Exercise SEA VIGIL aims to comprehensively and holistically validate the efficacy of the measures taken since ’26/11′. Seaward monitoring during the exercise will entail patrolling off coast, in Offshore Development Areas and off our islands by the Indian Navy, Indian Coast Guard, supported by the State Marine Police. Closer coast, strategic assets, ports, Single Point Moorings (SPMs) will be patrolled by designated agencies. Seaward monitoring will also entail inputs from technical means, including intelligence sources. Shore-based monitoring will entail enhanced vigil by the State Police along the coast; monitoring of fish landing centres by state fisheries departments; as also monitoring of port areas by respective port authorities.
The exercise aims to simultaneously activate the coastal security mechanism across all States and Union Territories. The exercise will cover a wide frontage covering for the first time the entire coast of India, including island territories. The exercise will also go deeper, being spread over seaward, coastal, and hinterland areas. Evaluation of critical areas and processes, including inter-agency coordination, information sharing
While smaller exercises are conducted in coastal states on a biannual basis, including combined exercises amongst adjoining states, the conduct of a security exercise at a national-level is perhaps the first of its kind. It reflects the distance that has been covered since ’26/11′ and the relative maturing of the organisation for coastal security to take on this large-scale endeavour. Despite, the gains, the challenges are enormous. Exercise SEA VIGIL will provide a realistic assessment of our strengths and weakness and this will certainly help further strengthening of maritime security and in turn national security.
The scale of the exercise is unprecedented in terms of the geographical extent, the number of stakeholders involved, the number of units participating and in terms of the objectives to be met. The exercise is a build up towards the major theatre level tri-service exercise TROPEX [Theatre-level Readiness Operational Exercise] which Indian Navy conducts every two years. SEA VIGIL and TROPEX together will cover the entire spectrum of maritime security, including transition from peace to conflict. All Operational assets of the Indian Navy and Indian Coast Guard are participating in the SEA VIGIL. The conduct of the exercise SEA VIGIL is also being facilitated by the Ministries of Defence, Home Affairs, Shipping, Petroleum and Natural Gas, Fisheries, Customs, State Governments and other agencies of Centre/ State.
Post ’26/11′, the Indian Navy was designated as the agency responsible for overall maritime security, including offshore and coastal security.
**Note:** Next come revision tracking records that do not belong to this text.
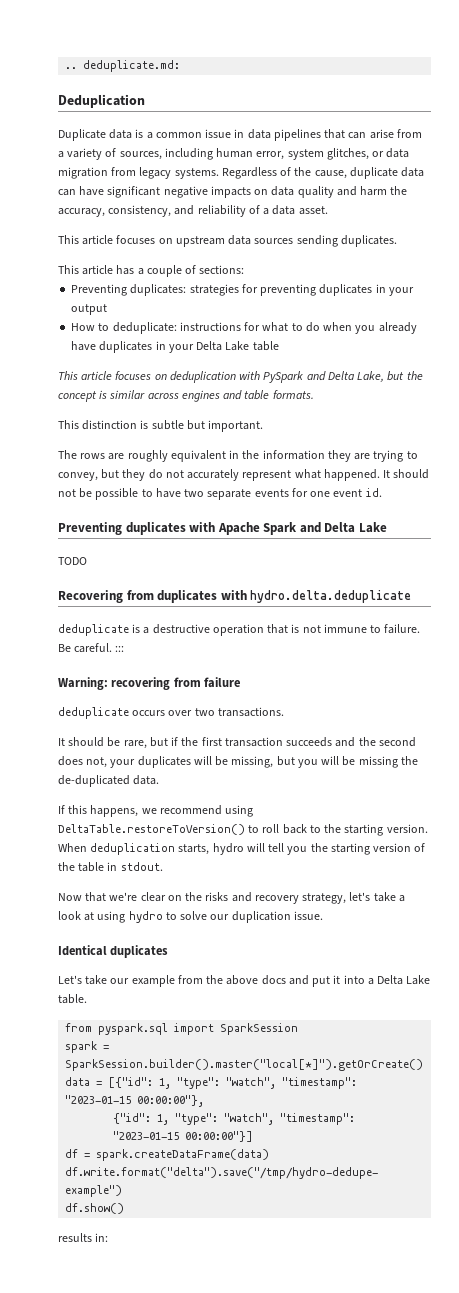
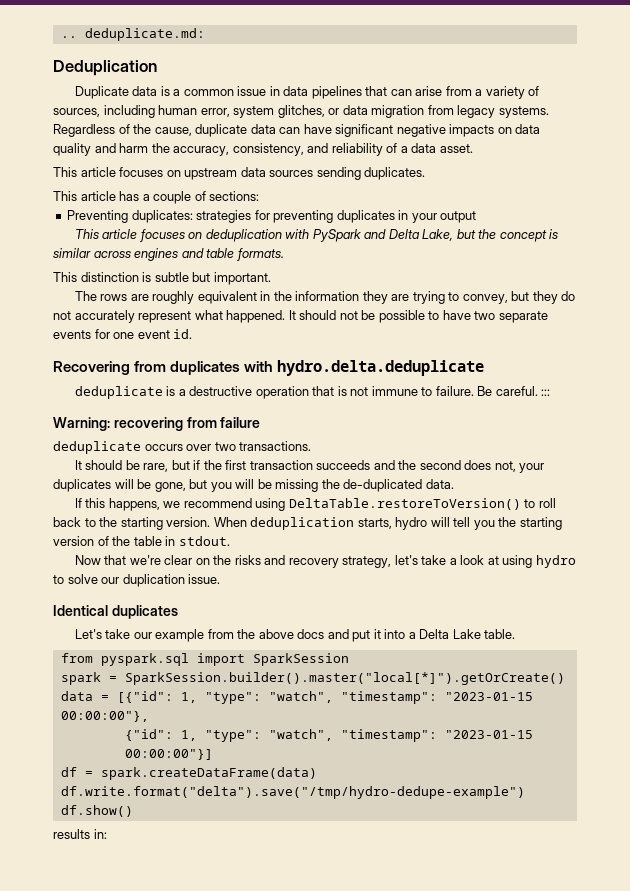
- How to deduplicate: instructions for what to do when you already have duplicates in your Delta Lake table
- Preventing duplicates with Apache Spark and Delta Lake
- TODO
- It should be rare, but if the first transaction succeeds and the second does not, your duplicates will be missing, but you will be missing the de-duplicated data.
+ It should be rare, but if the first transaction succeeds and the second does not, your duplicates will be gone, but you will be missing the de-duplicated data.

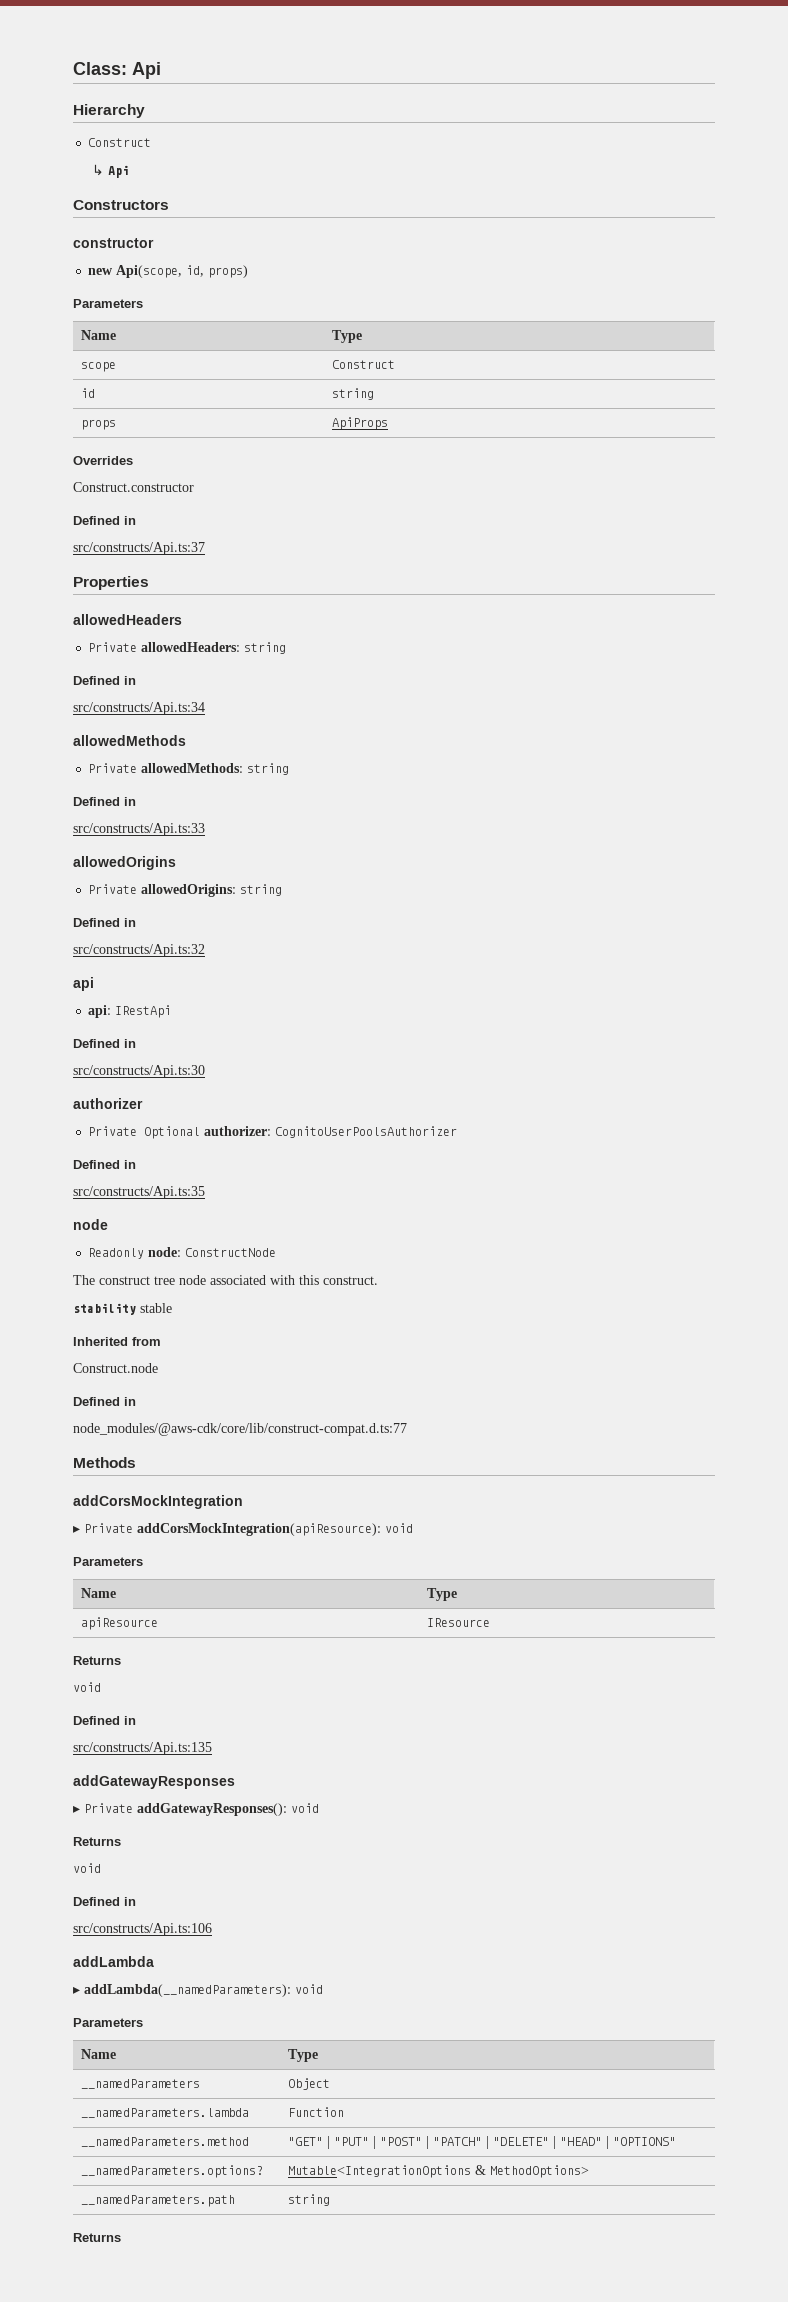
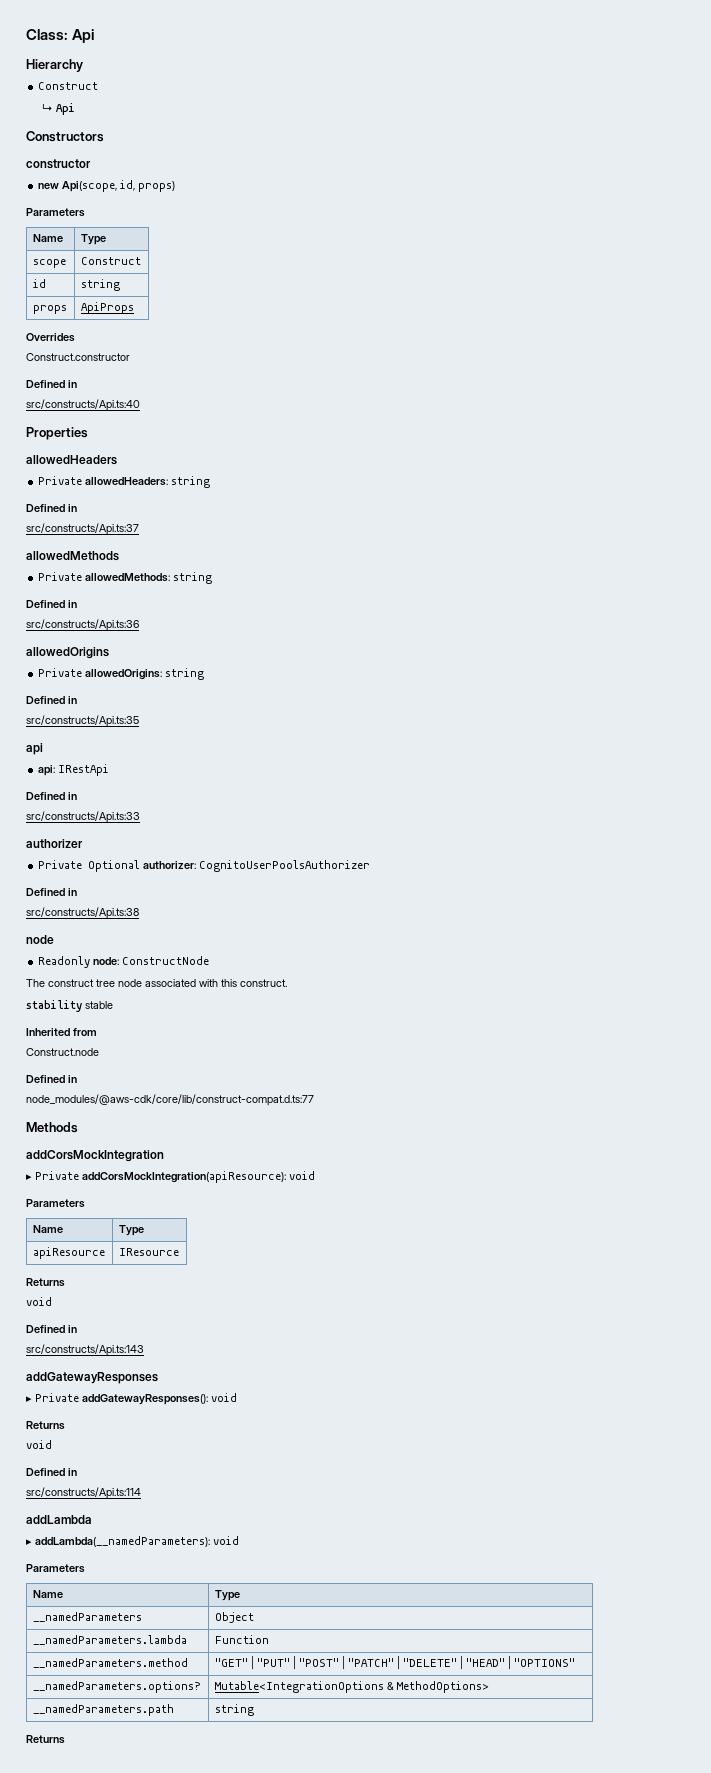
- src/constructs/Api.ts:37
+ src/constructs/Api.ts:40
- src/constructs/Api.ts:34
+ src/constructs/Api.ts:37
- src/constructs/Api.ts:33
+ src/constructs/Api.ts:36
- src/constructs/Api.ts:32
+ src/constructs/Api.ts:35
- src/constructs/Api.ts:30
+ src/constructs/Api.ts:33
- src/constructs/Api.ts:35
+ src/constructs/Api.ts:38
- src/constructs/Api.ts:135
+ src/constructs/Api.ts:143
- src/constructs/Api.ts:106
+ src/constructs/Api.ts:114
The Naval Commanders-in-Chiefs at Mumbai, Kochi, Visakhapatnam and Port Blair were also designated as Cs-in-C Coastal Defence. The Indian Coast Guard was designated as the agency responsible for coastal security in territorial waters, including waters to be patrolled by the State Marine Police. In the discharge of these very responsibilities, Exercise ‘SEA VIGIL’ has been planned by the Indian Navy.
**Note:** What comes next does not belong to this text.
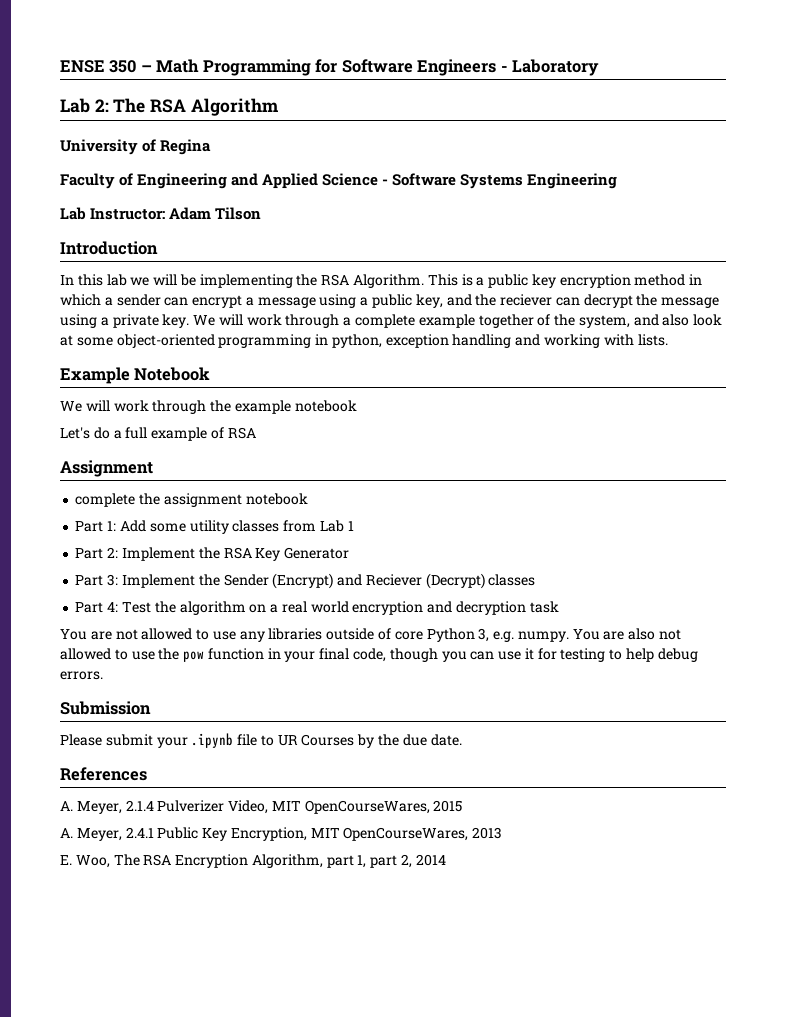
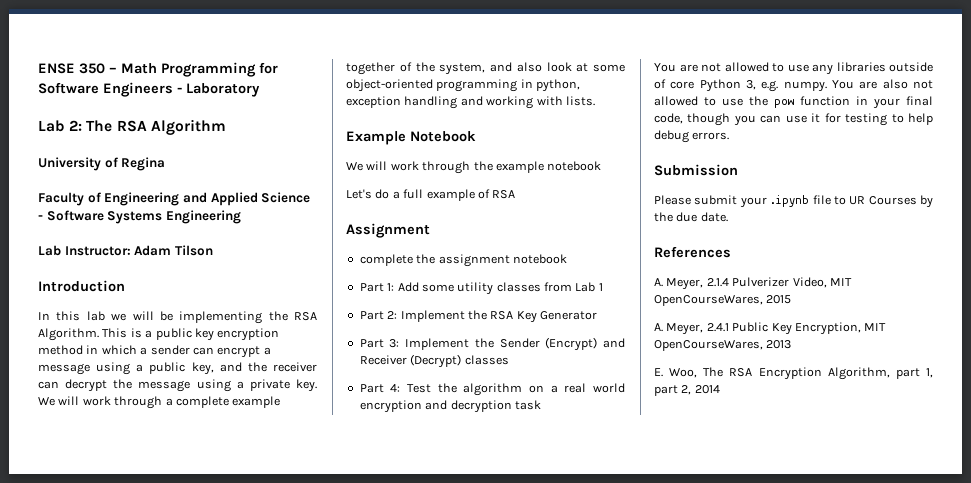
- This is a public key encryption method in which a sender can encrypt a message using a public key, and the reciever can decrypt the message using a private key.
+ This is a public key encryption method in which a sender can encrypt a message using a public key, and the receiver can decrypt the message using a private key.
- Part 3: Implement the Sender (Encrypt) and Reciever (Decrypt) classes
+ Part 3: Implement the Sender (Encrypt) and Receiver (Decrypt) classes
Coastal security is complex construct since it involves activities both at sea and at land. The targets of the terrorists could be well inland. In the aftermath of “26/11”, a whole-of-government approach to maritime security was adopted and a large number of measures were taken by a host of stakeholders. At the apex level National Committee on Strengthening Maritime and Coastal Security (NCSMCS) with Cabinet Secretary at the helm was established to review important matters pertaining to Coastal Security and for effective centre-state coordination. Likewise committees have also been established at State and District level. At the operational level, it included setting up of Joint Operations Centres (JOCs) of the Navy and Coastal Security Operations Centres of the Indian Coast Guard.
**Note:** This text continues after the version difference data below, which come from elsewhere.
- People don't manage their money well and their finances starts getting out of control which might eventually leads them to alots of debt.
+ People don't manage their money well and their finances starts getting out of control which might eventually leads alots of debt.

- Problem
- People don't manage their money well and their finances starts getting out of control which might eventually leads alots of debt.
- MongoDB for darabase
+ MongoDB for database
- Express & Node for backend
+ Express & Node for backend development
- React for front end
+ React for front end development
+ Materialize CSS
A multi-tiered patrol and surveillance mechanism with focus on technical surveillance and augmenting Maritime Domain Awareness (MDA) through the coastal radar chain and other systems was adopted. Real-time information sharing through the National Command Control Communication and Intelligence (NC3I) Network; greater intelligence and operational coordination were made the focus areas. The sectoral security initiatives in fisheries, offshore, ports and shipping sectors were also adopted. Overall, while there has been significant progress in the past decade, however, there remain concerns, especially in view of continuing threats in the maritime domain.